Copyright Notice
This text is copyright by CMP Media, LLC, and is used with their permission. Further distribution or use is not permitted.This text has appeared in an edited form in Perl Journal magazine. However, the version you are reading here is as the author originally submitted the article for publication, not after their editors applied their creativity.
Please read all the information in the table of contents before using this article.
![]() |
Download this listing! | ![]() |
![]() |
![]() |
Perl Journal Column 03 (Jul 2003)
[Suggested title: ``Cleaning up your HTML (part 2)'']
In [last month's article], I talked about using an HTML stripper based
on XML::LibXML
. Let's take a look at how that might be
implemented, in [listing one, below].
Line 3 pulls in the XML::LibXML
module, and line 4 creates a
$PARSER
object, using the default settings. This parser can be
shared amongst many individual filters, so we've made it a class
variable.
Lines 6 through 10 provide the constructor, which simply captures the
$permitted
parameter as an instance (member) variable, and returns
the blessed object.
The real meat begins in line 12: the strip
instance method. Lines
13 and 14 grab the instance variable and the input HTML, respectively.
Line 16 parses the HTML into a DOM. That's it. The result is an
XML::LibXML::Document
object from which we can get nice clean HTML,
or even XHTML if we choose. But we'll want to strip out the ugly
stuff first. Line 17 caches the $permitted
hashref into a simple
scalar for quick access.
Line 19 establishes the ``cursor'' or ``current node'', conveniently and
ambiguously called $cur
. We'll do a walk of the DOM tree by moving
this pointer around. We'll start by dropping down to the first child
of the document node, and we'll end when the value hits undef
,
dropping out of the loop beginning in line 20.
Line 21 establishes a $delete
flag. If this flag is true at the
bottom of this loop, the current node must be deleted after we've
computed the next node.
The comments in line 23 and 24 reflect my feelings about how this is a
bad design. Any design that requires you to ask an object for its
type is generally a maintenance nightmare.

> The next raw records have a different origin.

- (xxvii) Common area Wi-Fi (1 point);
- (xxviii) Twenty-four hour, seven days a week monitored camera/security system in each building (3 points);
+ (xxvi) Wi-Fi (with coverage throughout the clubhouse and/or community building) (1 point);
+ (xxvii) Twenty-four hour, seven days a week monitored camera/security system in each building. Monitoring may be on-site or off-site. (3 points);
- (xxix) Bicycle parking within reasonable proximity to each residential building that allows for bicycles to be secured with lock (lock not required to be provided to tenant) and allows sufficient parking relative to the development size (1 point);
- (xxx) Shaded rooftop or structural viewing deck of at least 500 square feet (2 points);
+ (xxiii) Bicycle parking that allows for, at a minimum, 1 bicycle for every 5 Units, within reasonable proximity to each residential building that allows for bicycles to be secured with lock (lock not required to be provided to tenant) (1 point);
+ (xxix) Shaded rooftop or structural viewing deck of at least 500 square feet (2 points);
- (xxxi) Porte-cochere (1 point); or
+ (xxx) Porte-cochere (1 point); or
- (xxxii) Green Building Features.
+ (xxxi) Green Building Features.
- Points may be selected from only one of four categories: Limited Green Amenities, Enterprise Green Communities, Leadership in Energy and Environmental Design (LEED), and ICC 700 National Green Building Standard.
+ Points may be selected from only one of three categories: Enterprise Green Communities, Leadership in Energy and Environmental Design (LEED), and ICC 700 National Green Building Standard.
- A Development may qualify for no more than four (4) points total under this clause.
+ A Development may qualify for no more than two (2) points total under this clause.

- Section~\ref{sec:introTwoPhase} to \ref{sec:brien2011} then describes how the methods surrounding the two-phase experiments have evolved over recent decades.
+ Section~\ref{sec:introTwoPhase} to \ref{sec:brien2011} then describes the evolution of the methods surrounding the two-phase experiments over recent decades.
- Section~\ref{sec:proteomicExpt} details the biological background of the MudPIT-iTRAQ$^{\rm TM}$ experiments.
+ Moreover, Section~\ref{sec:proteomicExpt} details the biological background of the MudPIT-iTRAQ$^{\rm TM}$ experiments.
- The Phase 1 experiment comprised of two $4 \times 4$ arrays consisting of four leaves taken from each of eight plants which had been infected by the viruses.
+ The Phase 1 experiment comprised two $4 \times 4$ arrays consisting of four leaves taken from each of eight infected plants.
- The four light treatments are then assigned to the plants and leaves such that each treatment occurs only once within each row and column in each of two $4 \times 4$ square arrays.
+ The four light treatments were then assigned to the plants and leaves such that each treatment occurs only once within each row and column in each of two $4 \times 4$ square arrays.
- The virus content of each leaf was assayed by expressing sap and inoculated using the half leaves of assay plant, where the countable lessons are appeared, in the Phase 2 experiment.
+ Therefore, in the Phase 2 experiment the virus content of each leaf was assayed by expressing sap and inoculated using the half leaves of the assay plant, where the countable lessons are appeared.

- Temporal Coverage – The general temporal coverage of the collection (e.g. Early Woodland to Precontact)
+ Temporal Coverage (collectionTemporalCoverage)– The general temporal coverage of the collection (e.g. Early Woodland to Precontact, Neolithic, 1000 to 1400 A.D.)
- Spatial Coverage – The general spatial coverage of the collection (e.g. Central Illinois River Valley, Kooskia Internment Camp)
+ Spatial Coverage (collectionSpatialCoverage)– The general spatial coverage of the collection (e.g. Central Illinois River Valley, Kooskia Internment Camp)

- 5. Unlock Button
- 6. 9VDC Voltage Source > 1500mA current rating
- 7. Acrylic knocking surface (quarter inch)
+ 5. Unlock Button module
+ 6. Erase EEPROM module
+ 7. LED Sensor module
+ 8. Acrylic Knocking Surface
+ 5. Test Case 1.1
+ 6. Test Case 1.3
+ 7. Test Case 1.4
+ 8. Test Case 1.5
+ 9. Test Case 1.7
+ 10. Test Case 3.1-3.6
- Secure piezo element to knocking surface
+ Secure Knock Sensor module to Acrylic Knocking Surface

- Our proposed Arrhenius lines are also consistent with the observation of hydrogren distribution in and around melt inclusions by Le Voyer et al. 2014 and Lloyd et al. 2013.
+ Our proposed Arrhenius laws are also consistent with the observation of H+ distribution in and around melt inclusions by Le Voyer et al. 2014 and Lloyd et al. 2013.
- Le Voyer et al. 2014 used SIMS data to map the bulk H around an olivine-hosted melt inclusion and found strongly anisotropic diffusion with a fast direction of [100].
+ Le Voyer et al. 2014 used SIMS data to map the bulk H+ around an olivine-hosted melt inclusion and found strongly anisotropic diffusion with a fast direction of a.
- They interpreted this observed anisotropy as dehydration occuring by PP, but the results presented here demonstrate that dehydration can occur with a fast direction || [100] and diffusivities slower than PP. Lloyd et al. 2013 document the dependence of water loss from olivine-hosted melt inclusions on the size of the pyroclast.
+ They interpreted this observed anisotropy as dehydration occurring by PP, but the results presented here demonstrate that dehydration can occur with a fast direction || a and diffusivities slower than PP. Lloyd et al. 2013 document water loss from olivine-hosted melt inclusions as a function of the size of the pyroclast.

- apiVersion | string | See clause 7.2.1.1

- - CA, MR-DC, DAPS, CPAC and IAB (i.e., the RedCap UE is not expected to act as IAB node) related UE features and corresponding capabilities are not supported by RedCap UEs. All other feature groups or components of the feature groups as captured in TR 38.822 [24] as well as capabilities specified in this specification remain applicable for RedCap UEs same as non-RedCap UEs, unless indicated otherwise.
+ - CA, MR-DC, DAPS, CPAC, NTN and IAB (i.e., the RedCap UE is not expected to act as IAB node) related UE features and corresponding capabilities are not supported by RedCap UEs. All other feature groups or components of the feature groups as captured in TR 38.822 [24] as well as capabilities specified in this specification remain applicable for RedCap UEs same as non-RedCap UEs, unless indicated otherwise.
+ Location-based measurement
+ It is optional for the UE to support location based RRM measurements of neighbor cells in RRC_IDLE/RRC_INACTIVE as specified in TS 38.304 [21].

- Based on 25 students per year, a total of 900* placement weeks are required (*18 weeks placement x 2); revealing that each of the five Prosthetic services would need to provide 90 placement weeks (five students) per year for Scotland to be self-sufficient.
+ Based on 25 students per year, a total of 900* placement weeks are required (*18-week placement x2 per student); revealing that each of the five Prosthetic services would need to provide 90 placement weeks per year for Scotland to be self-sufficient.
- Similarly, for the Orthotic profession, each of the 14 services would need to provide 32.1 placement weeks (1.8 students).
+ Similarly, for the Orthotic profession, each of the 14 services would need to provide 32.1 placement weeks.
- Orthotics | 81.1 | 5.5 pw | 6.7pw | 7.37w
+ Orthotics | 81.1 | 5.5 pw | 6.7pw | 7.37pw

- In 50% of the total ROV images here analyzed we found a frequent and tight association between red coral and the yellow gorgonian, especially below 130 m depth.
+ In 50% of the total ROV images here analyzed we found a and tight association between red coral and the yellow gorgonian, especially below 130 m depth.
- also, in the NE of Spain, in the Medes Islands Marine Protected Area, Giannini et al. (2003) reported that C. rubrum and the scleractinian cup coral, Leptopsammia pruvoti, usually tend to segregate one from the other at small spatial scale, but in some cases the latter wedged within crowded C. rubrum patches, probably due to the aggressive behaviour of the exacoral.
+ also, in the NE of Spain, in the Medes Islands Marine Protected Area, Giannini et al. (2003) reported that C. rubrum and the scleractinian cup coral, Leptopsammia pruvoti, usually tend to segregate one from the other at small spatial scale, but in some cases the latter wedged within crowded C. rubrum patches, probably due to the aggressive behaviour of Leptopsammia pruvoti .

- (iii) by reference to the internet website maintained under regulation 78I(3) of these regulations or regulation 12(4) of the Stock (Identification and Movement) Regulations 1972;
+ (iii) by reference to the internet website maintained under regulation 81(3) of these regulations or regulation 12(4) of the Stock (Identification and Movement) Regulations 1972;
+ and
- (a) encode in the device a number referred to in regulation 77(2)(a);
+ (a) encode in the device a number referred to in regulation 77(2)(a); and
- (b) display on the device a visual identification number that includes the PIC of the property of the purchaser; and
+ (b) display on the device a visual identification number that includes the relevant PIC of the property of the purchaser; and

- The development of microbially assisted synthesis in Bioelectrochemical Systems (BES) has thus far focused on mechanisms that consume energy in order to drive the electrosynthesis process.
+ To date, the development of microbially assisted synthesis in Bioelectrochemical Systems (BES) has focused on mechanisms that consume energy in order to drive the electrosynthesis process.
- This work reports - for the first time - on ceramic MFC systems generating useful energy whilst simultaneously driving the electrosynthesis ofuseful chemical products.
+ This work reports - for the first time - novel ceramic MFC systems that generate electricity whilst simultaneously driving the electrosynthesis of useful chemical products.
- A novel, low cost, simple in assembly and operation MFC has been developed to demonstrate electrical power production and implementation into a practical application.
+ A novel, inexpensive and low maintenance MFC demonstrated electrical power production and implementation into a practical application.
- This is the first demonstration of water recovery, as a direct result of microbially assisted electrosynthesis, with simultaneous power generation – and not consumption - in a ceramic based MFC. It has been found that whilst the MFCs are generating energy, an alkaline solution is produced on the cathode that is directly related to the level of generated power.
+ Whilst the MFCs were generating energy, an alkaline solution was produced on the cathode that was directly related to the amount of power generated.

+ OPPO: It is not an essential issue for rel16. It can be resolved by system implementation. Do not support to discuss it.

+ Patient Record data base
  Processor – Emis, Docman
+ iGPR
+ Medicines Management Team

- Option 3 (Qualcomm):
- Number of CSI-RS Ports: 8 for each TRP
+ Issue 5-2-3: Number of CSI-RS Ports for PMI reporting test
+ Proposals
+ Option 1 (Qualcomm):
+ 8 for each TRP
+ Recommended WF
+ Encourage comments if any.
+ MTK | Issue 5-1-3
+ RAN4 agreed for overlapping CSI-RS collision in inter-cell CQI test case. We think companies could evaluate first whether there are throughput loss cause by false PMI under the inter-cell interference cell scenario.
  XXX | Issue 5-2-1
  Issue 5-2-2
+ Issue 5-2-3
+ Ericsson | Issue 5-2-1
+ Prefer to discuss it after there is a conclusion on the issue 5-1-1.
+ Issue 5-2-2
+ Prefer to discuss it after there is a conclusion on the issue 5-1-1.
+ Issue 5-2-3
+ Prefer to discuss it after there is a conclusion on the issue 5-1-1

Instead, a common protocol
should have been established, where I'd merely have to query the
properties and abilities of each thing within the tree using a
boolean-returning query method. But not here. So I grit my teeth and
use ref
a lot, hoping that some future version fixes all of this
before it breaks all of this.
If it's an element, we'll note that in line 25, and then proceed to
see whether the element type (the nodeName
in line 27) is one of
our permitted elements. If so, $ok_attr
will then be a hashref of
the permitted attributes, and we'll continue into line 28.
Lines 29 to 32 remove any attribute that is not permitted. Each
attribute is queried for its nodeName
, which is then checked
against a list of permitted attributes, and removed if not permitted.
Line 34 moves our cursor down into the first child node if it exists.
For example, if we're looking at a td
element, it'll almost
certainly have some content which we then have to scan. Some
permitted elements (like br
) won't have any content, so $next
will be undef, and we'll use the normal ``move forward'' logic at the
bottom of the loop.
That handles the permitted elements, but when we have a forbidden element, we need to remove it and reparent the orphaned children, using the code beginning in line 39.
Line 42 caches the parent node of the node to be deleted. Lines 43 to 45 move all of the node's children up to follow the node. This must be done in reverse order so that the order is retained following the current node, since we're always inserting immediately following the current node.
Finally, line 47 notes that the $cur
node must be deleted after
we've computed the following node at the bottom of the loop.
Lines 50 through 52 retain any existing text or cdata sections.
The cdata section results when a script
tag is used. Although our
permitted list will probably cause the script
element to be
removed, the hoisted data is in a cdata element, and should be treated
like text.
Lines 53 through 57 flag comments and DTDs as needing to be deleted. The former is dangerous (possibly hiding JavaScript). The latter is unnecessary, since we'll likely be including this text as part of a larger HTML page anyway.
Lines 58 to 60 attempt to flag anything else that I didn't see in my testing. I have no idea if I covered all of the nodes permitted in an HTML document, but I'm hoping I did.
Lines 62 to 73 compute the ``next'' node to be visited. I want the
equivalent of the XPath expression following::node()[1]
, without
paying the price of parsing an XPath each time through the loop. This
expression looks for the next node of any type, either at the same
level, or at any level higher. Child nodes are not considered.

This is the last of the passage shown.